Stella, tanpa mengalihkan pandangan, menganggukkan kepala, "Aku pernah datang ke pesta-pesta mahasiswa. Sama meriahnya, tapi berbeda skala glamornya."

Ed tertawa kecil, "Nikmati selagi bisa. Pesta Rossier punya standar menyamai Met Gala. Belum tentu tahun depan kau bisa datang ke sini lagi."

Stella hendak beranjak saat Ed mencekal tangannya.

"Ada apa lagi?" Stella ketus.

Sayangnya Ed tak terpengaruh kegalakan gadis berambut cokelat itu.

"Pulang kerja aku akan mengantarmu."

"Aku naik kereta."

"Aku naik motor."

Stella berdecak kesal. Ed menyeringai. Dan begitulah percakapan mereka berhenti. Terinterupsi oleh tanggung jawab menyukseskan salah satu pesta terbaik di New York.

~~oOo~~

"Ini menyebalkan!"

Carrina terkikik geli. Tangan gemulainya dengan anggun membelai gelas sampanye. Minuman manis itu—ditambah wajah kesal kakaknya yang sering muncul di tiap pesta keluarga—sangat mencerahkan malamnya.

"Harusnya kau berterima kasih. Papa dan Mama sengaja mengadakan pesta ini untukmu." Stella melirik Leo.

Yang dilirik mengumpat keras. "Pesta perjodohan sialan."

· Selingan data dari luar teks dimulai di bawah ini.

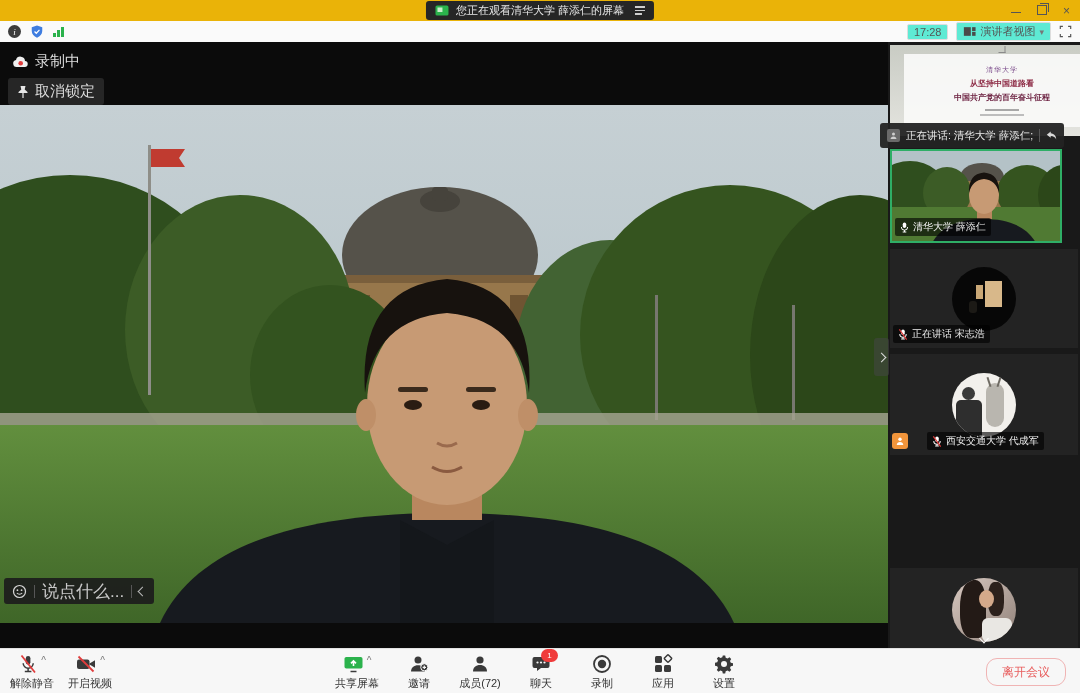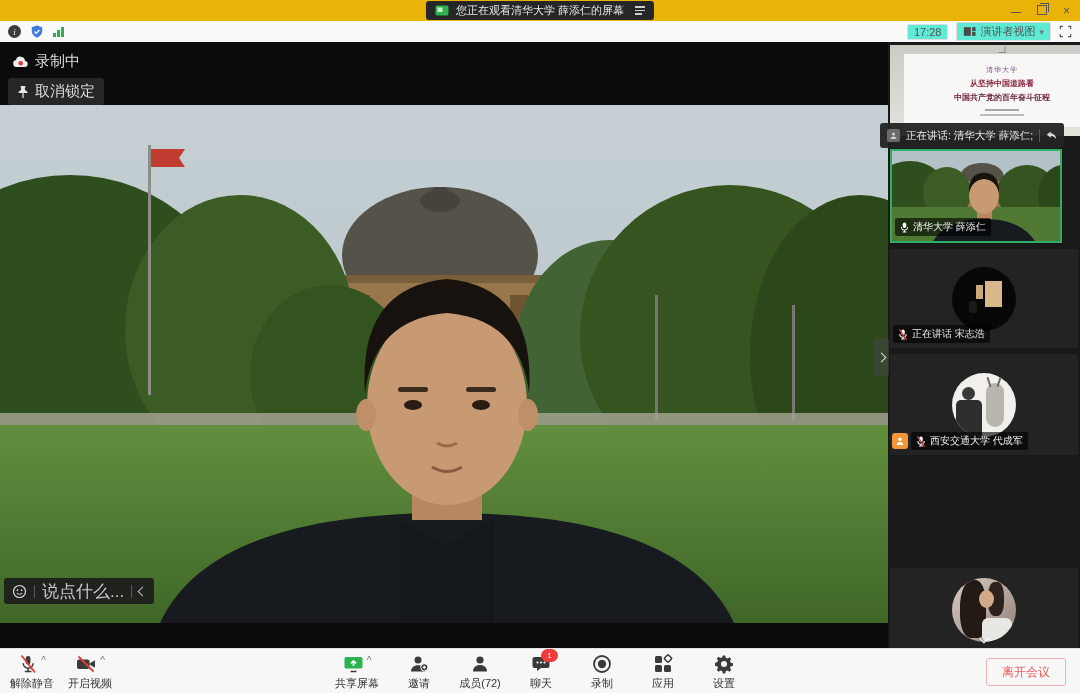--- a/index.html
+++ b/index.html
@@ -62,7 +62,7 @@
   .t6{top:526px;height:80px;}
   .vtile-label{position:absolute;left:3px;bottom:5px;display:flex;align-items:center;gap:4px;
     background:rgba(0,0,0,.62);color:#ededed;font-size:10px;padding:2px 5px;border-radius:2px;white-space:nowrap;}
-  .label-row{position:absolute;left:2px;bottom:5px;display:flex;align-items:center;gap:3px;}
+  .label-row{position:absolute;left:2px;bottom:5px;display:flex;align-items:center;gap:19px;}
   .hand-badge{width:16px;height:16px;border-radius:3px;background:#f2953b;display:flex;align-items:center;justify-content:center;}
   .avatar{position:absolute;left:50%;top:50%;transform:translate(-50%,-50%);width:64px;height:64px;border-radius:50%;overflow:hidden;}
 

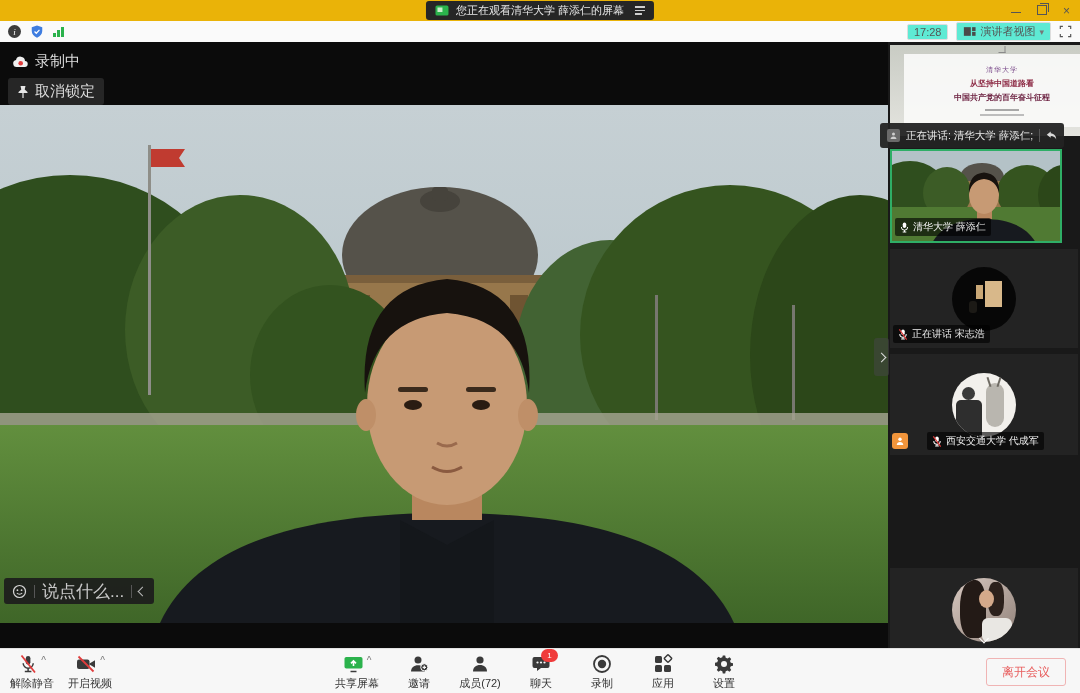--- a/index.html
+++ b/index.html
@@ -96,7 +96,7 @@
   .badge{position:absolute;top:-4px;right:-7px;min-width:13px;height:13px;border-radius:7px;background:#f03b3b;
     color:#fff;font-size:8px;display:flex;align-items:center;justify-content:center;padding:0 2px;}
   .leave-btn{position:absolute;right:14px;top:9px;height:26px;padding:0 15px;border:1px solid #f0b4b4;
-    border-radius:3px;color:#e85d5d;font-size:12px;background:transparent;display:flex;align-items:center;}
+    border-radius:11px;color:#e85d5d;font-size:12px;background:transparent;display:flex;align-items:center;}
 
   .mini-mic{flex:none;}
 </style>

"Kali ini kubiarkan kau berkata kasar, tapi tidak lain kali," tegur Carrina. "Lagipula ini pesta yang indah. Mama sangat cemerlang merancang perjodohan berkedok acara super eksklusif."

"Ini seleksi awal calon menantunya," dengkus Leo.

Carrina tertawa, "Kau betul. Siapapun yang diundang malam ini sudah bisa dipastikan bibit, bobot, dan bebetnya."

Mereka berdua mengamati kerumunan di lantai bawah. Tempat mereka malam itu cukup strategis. Tersembunyi di salah satu ceruk di lantai dua, dengan penerangan temaram dan akses tak terbatas pada seluruh tamu undangan di lantai bawah, menjadikan tempat itu sudut favorit mereka tiap kali harus rehat sejenak dari keriuhan pesta.

"Sama sekali tak ada yang menarik hatimu, ya?" Carrina penasaran.

Wajar saja karena pesta malam ini khusus dibuat untuk Leo. Meskipun berkamuflase sebagai pesta makan malam megah untuk mempererat keakraban antar kolega bisnis, faktanya pesta tahunan ini merupakan misi pencarian jodoh terselubung untuk Leo. Bahkan si sulung Rossier sudah menyadari hal itu sejak lama meskipun kedua orang tuanya mati-matian mengelak modus tersebut.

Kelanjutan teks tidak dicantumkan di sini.